Samstag, 14. Februar 2009
Die kognitiven und performativen Dissonanzen beim politischen Bloggen
Wenn die eigenen politischen Auffassungen sehr weit vom gesellschaftlichen Mainstream entfernt sind, so liegt es in der Natur der Sache, dass sie oft schwer zu vermitteln sind. Also nicht unbedingt nur die Ansichten selbst, sondern alles, was an weiteren Informationen damit zusammenhängt. Als ich noch ganz regelmäßig an den überregionalen Vernetzungstreffen antirassistischer Initiativen teilnahm, erlebte ich mal in Ostfriesland das völlige Unverständnis darüber, dass es in Göttingen ein halbes Dutzend verschiedene Flüchtlingssoligruppen gab, die teils eine kirchlichen, teils einen bürgerlichen, eine gewerkschaftlichen, einen grün-alternativen und einen autonomen Hintergrund hatten (allein zwei autonome Gruppen), dass wir als klassisch-autonome Gruppe mit Kirchens enger zusammenarbeiteten als mit anderen Autonomen, mit der stärksten Antifa-Fraktion gar nicht, die Gruppen insgesamt gesehen aber wieder ein großes Dauerbündnis bildeten, das von der Reformierten Gemeinde bis zu Antiimps reichte. Das in Aurich zu erzählen war wie die Verhältnisse eines fremden Planeten darzulegen. Oder wieso eine Hamburger Gruppe in keinem der lokalen Hamburger Bündnisse mitmachte, aber in einem bundesweiten Netzwerk umso aktiver war, wieso in Berlin Antirassismus und der Kampf gegen Gentrifizierung der Kieze zusammengingen, die klassische Antifa-Arbeit da aber nicht reingehörte, das waren alles so Themen, die meist nur dann vollständig erklärbar waren, wenn man selber in Vergleichbarem drinsteckte oder zumindest mal hineingerochen hatte. Immerhin: Der Austausch funktionierte ja doch. Nicht zuletzt wohl, weil man mal jemanden mitnehmen und die Verhältnisse im real life zeigen konnte, und weil man nicht nur Worte gebraucht, sonder auch Bilder, Gesten, Minen, einen Tonfall.

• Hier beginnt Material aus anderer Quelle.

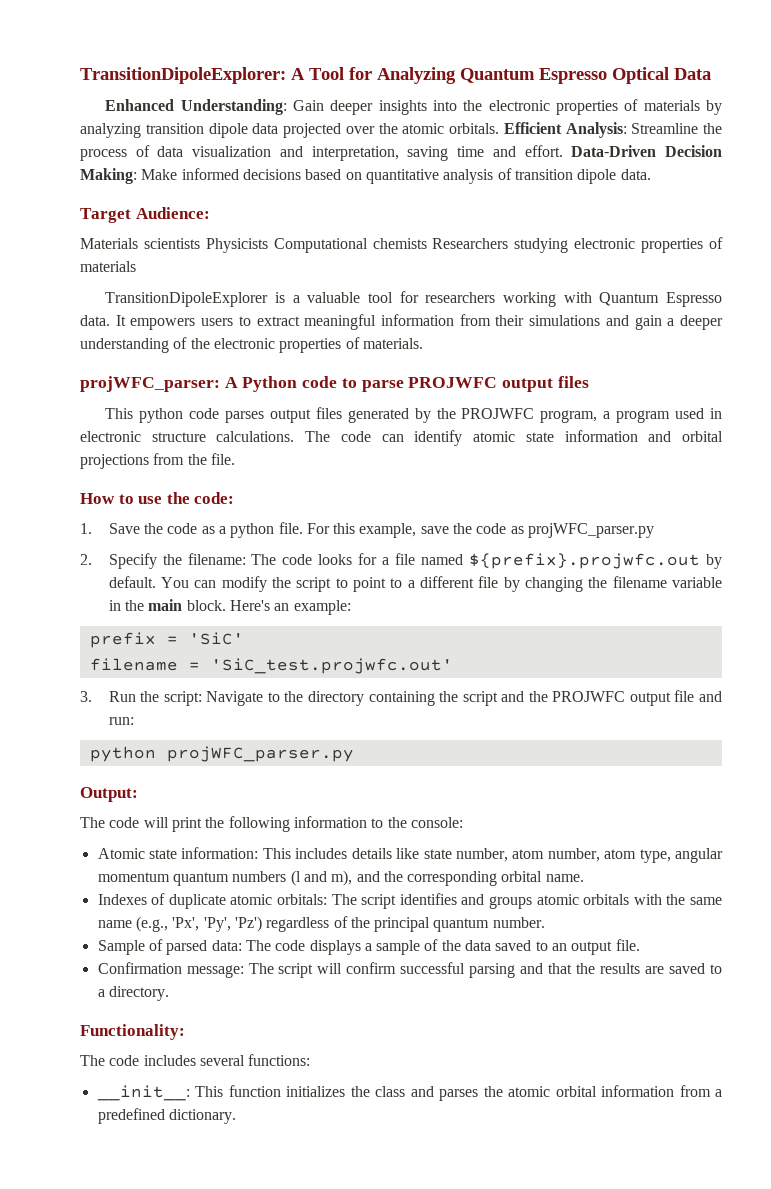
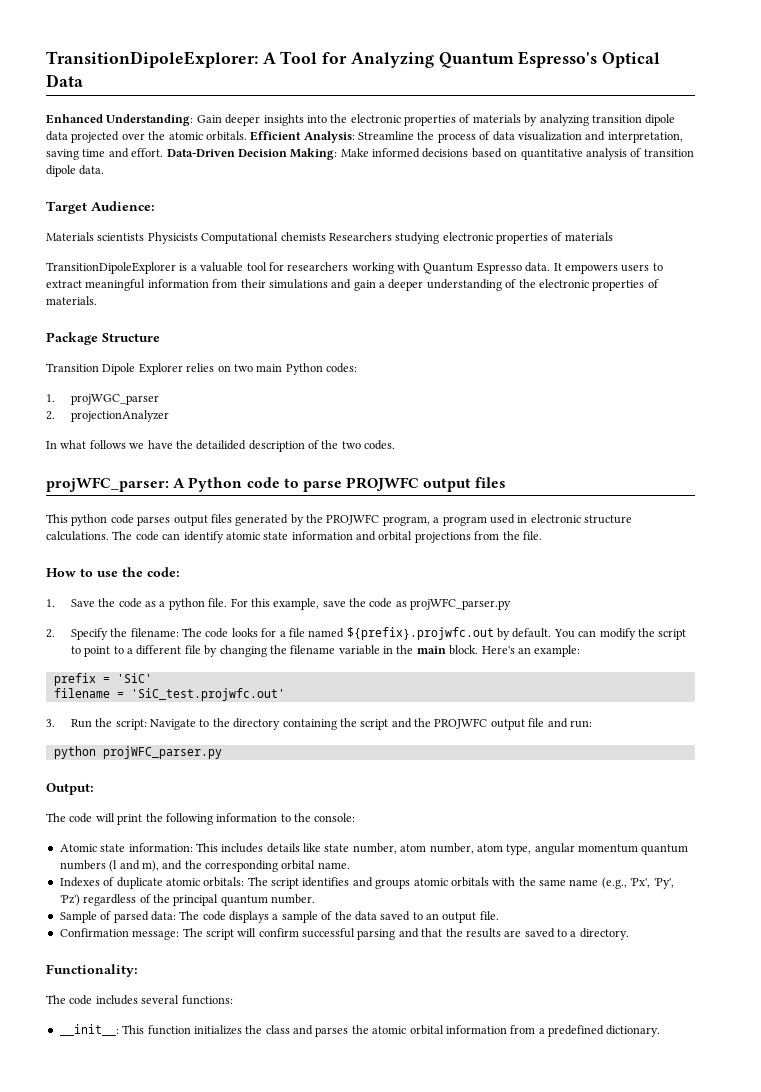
- TransitionDipoleExplorer: A Tool for Analyzing Quantum Espresso Optical Data
+ TransitionDipoleExplorer: A Tool for Analyzing Quantum Espresso's Optical Data
+ Package Structure
+ Transition Dipole Explorer relies on two main Python codes:
+ 1. projWGC_parser
+ 2. projectionAnalyzer
+ In what follows we have the detailided description of the two codes.

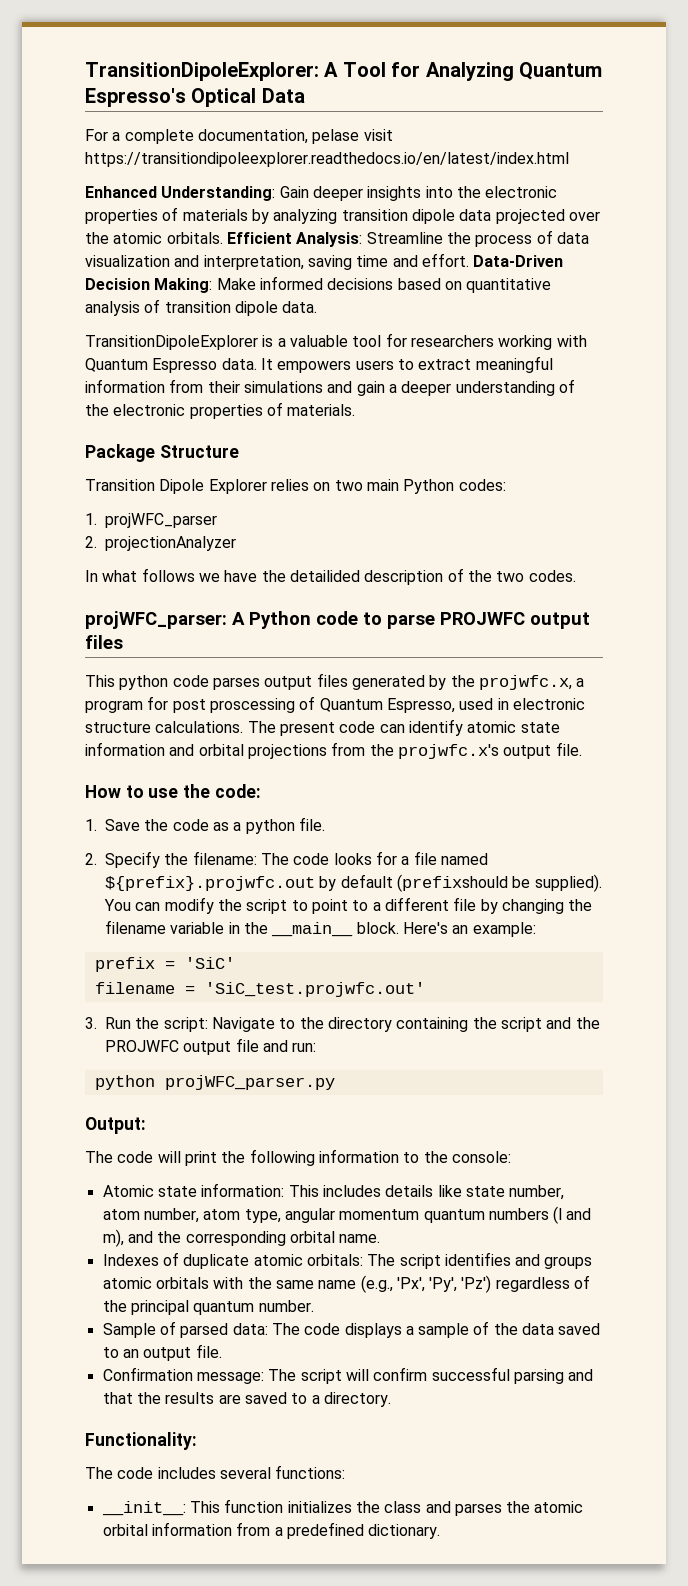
+ For a complete documentation, pelase visit https://transitiondipoleexplorer.readthedocs.io/en/latest/index.html
- Target Audience:
- Materials scientists Physicists Computational chemists Researchers studying electronic properties of materials
- 1. projWGC_parser
+ 1. projWFC_parser
- This python code parses output files generated by the PROJWFC program, a program used in electronic structure calculations.
+ This python code parses output files generated by the projwfc.x, a program for post proscessing of Quantum Espresso, used in electronic structure calculations.
- The code can identify atomic state information and orbital projections from the file.
+ The present code can identify atomic state information and orbital projections from the projwfc.x's output file.
- For this example, save the code as projWFC_parser.py
- 2. Specify the filename: The code looks for a file named ${prefix}.projwfc.out by default.
+ 2. Specify the filename: The code looks for a file named ${prefix}.projwfc.out by default (prefixshould be supplied).
- You can modify the script to point to a different file by changing the filename variable in the main block.
+ You can modify the script to point to a different file by changing the filename variable in the __main__ block.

Beim Bloggen fällt das alles weg. Wenn mir da jemand ankreidet, ich würde die Kommunikation mit ihm und den Seinen künstlich erschweren, weil ich die Leute ständig schubladisiere und ich das Selbe von denen sagen würde, oder wenn ich einem Mitblogger meine Einschätzung zu einem bestimmten Politiker mitteile und ich das Gespräch als lockeren Austausch unterschiedlicher Meinungen in einer Politplauderei erlebe, und er erlebt haargenau das gleiche Gespräch als Ausgrenzung und Marginalisierung seiner Meinung, gar als Mißachtung seiner Persönlichkeit, dann frage ich mich, ob das Medium Blog mit bestimmten Diskussionen nicht schlicht überfordert ist. Vollends abstrus wird es dann, wenn, wie vorgekommen etwa meine Meinung zu einem politischen Ereignis von einem politisch anders gesinnten Blogger als codierte Handlungsanweisung an eine bestimmte Szene gelesen wird oder verschiedene Blogs als so eine Art Verschwörung oder Bande angesehen werden, die auch noch einen (bärenmäßigen) Anführer hat.


Vielleicht sind gebloggte politische Botschaften ja so etwas wie Fahrradkuriere: Sie sollen gut aussehen und dynamisch rüberkommen, aber den Sender sieht man nicht. Es gibt zwar ein Blog-Minenspiel (;-), :-), lol, ROFL, Muarharhar usw.), doch scheint dies nicht geeignet zu sein, die wirklich eklatanten Mistverständnisse zu verhindern. Oder es wird von diesen Emoticons an der falschen Stelle und vielleicht auch zu selten Gebrauch gemacht.